- Born: 1954 (age 71–72) Hungary
- Occupation: Businessman
- Known for: Pakistan and Israeli nuclear program

= Asher Karni =

Israeli businessman (born 1954)

Asher Karni (אשר קרני; born 1954) is a South African and Israeli businessman known for his financial involvement and support for both the Pakistani and Israeli nuclear programs.

== Biography ==
Asher Karni was born in Hungary. He moved to Cape Town, South Africa in the mid-1980s to work for Bnei Akiva, a Jewish Zionist youth movement. He remained in Cape Town and began work as a salesman, selling and buying electronic devices for a local electronics company.

==Controversy==
In early 2004, Karni was accused by the United States of being part of a conspiracy to sell stolen nuclear material. He was arrested while on holiday with his family in Denver, Colorado. Chief Judge Thomas F. Hogan ordered Karni released on US$100,000 bail to Silver Spring, Maryland, having agreed to waive diplomatic immunity and wear an electronic surveillance device, but the US Government moved to have that ruling overturned.

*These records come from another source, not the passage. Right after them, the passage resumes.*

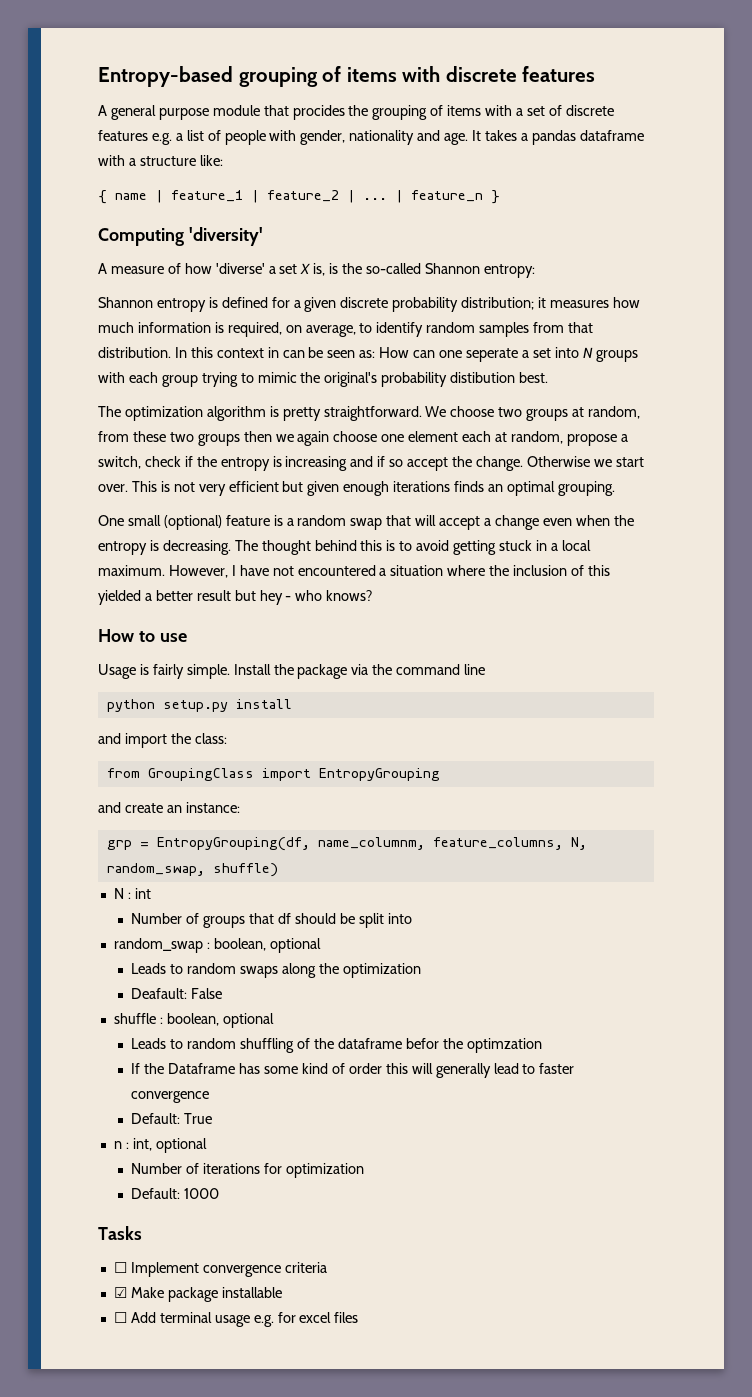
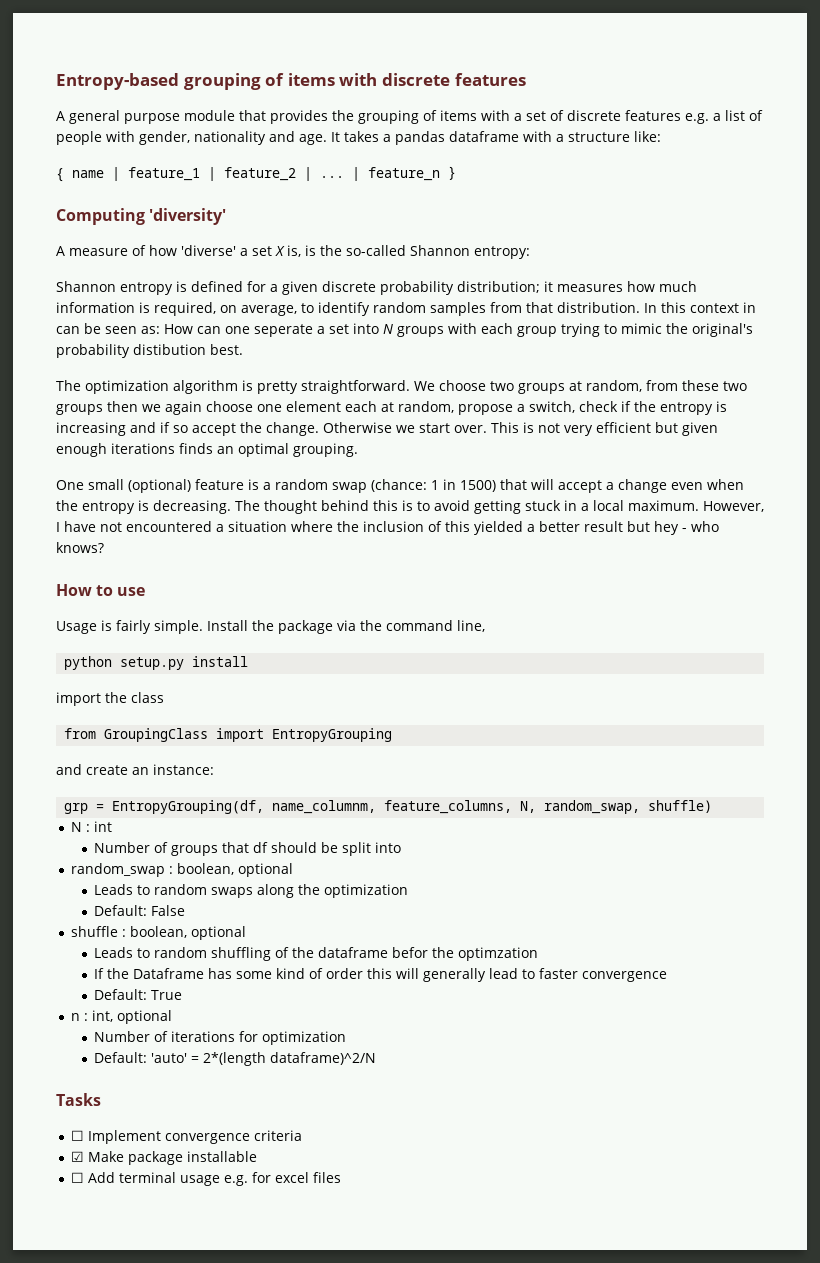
[292,105,345,120] procides -> [270,110,328,124] provides
(383, 524) none -> [371,479,496,492] (chance: 1 in 1500)
[464,664,486,675] line -> [457,620,485,632] line,
[98,733,121,744] and -> (249, 661) none
[194,733,227,744] class: -> [131,692,164,703] class
[131,988,188,999] Deafault: -> [93,905,147,916] Default:
[184,1188,220,1199] 1000 -> [150,1052,376,1066] 'auto' = 2*(length dataframe)^2/N

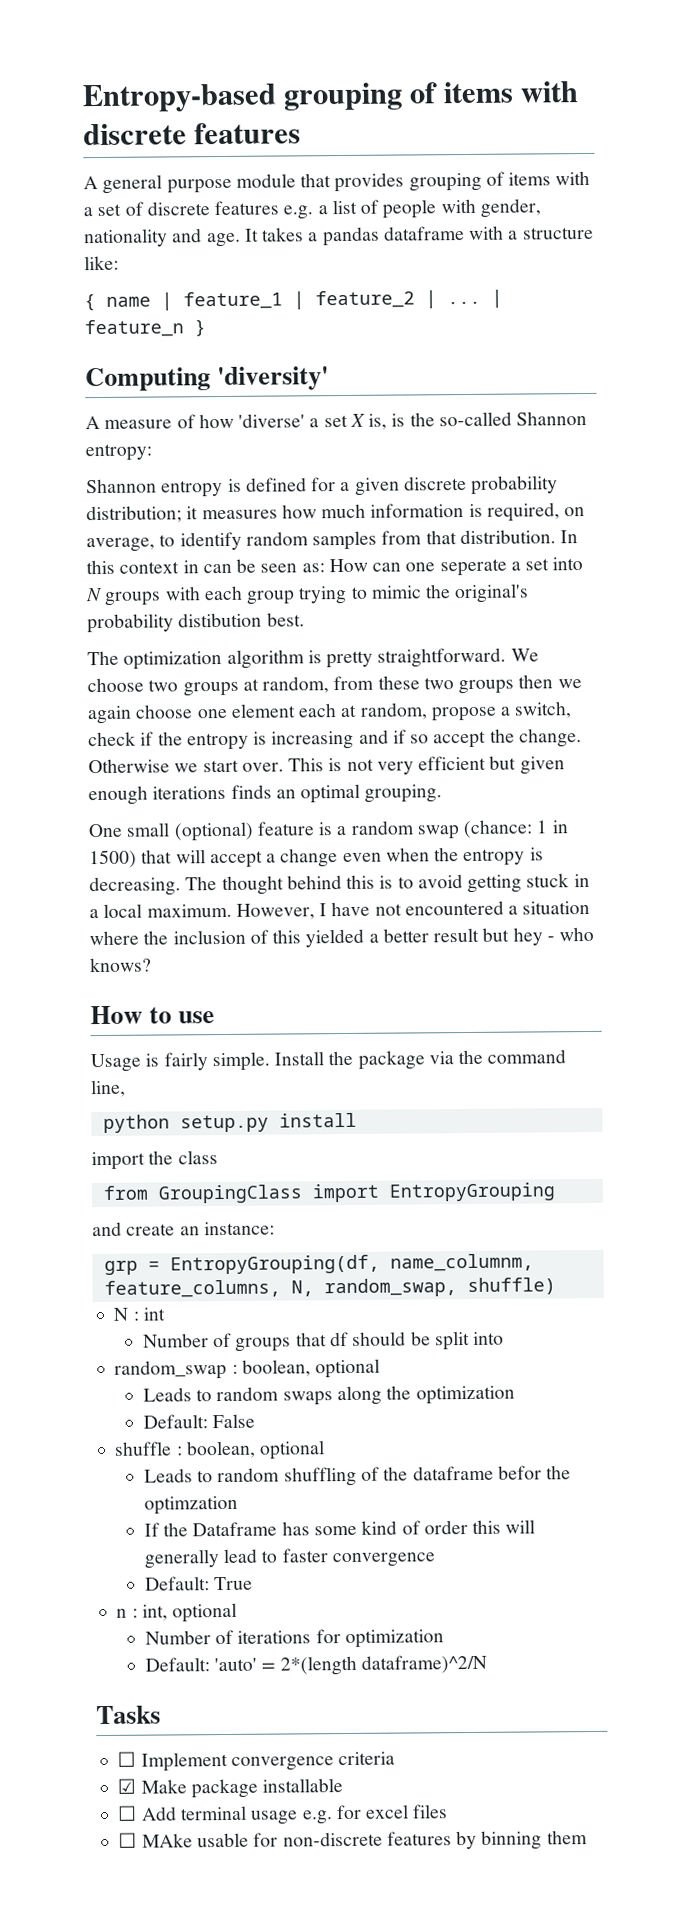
[332,110,354,121] the -> (405, 182) none
(341, 1177) none -> [118,1830,588,1850] // ☐ MAke usable for non-discrete features by binning them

Karni was accused of selling 200 triggered spark gaps to Humayun Khan, a Pakistani man believed connected to a larger terrorist group in Jammu and Kashmir. The nuclear black market is believed to be very tightly knit and to have been headed by Abdul Qadeer Khan, a major figurehead of the Pakistani nuclear program, who was accused of illicitly transferring nuclear technology to multiple states such as Iran and North Korea.

On August 4, 2005 Karni was sentenced to three years in prison for the sale of restricted equipment to companies in India and Pakistan. His defense team requested eighteen months. U.S. District Judge Richard M. Urbina told Karni that although he now believes Karni's deeds might have been done innocently, the longer sentence was to "send a message", and Karni's cooperation kept it from being longer.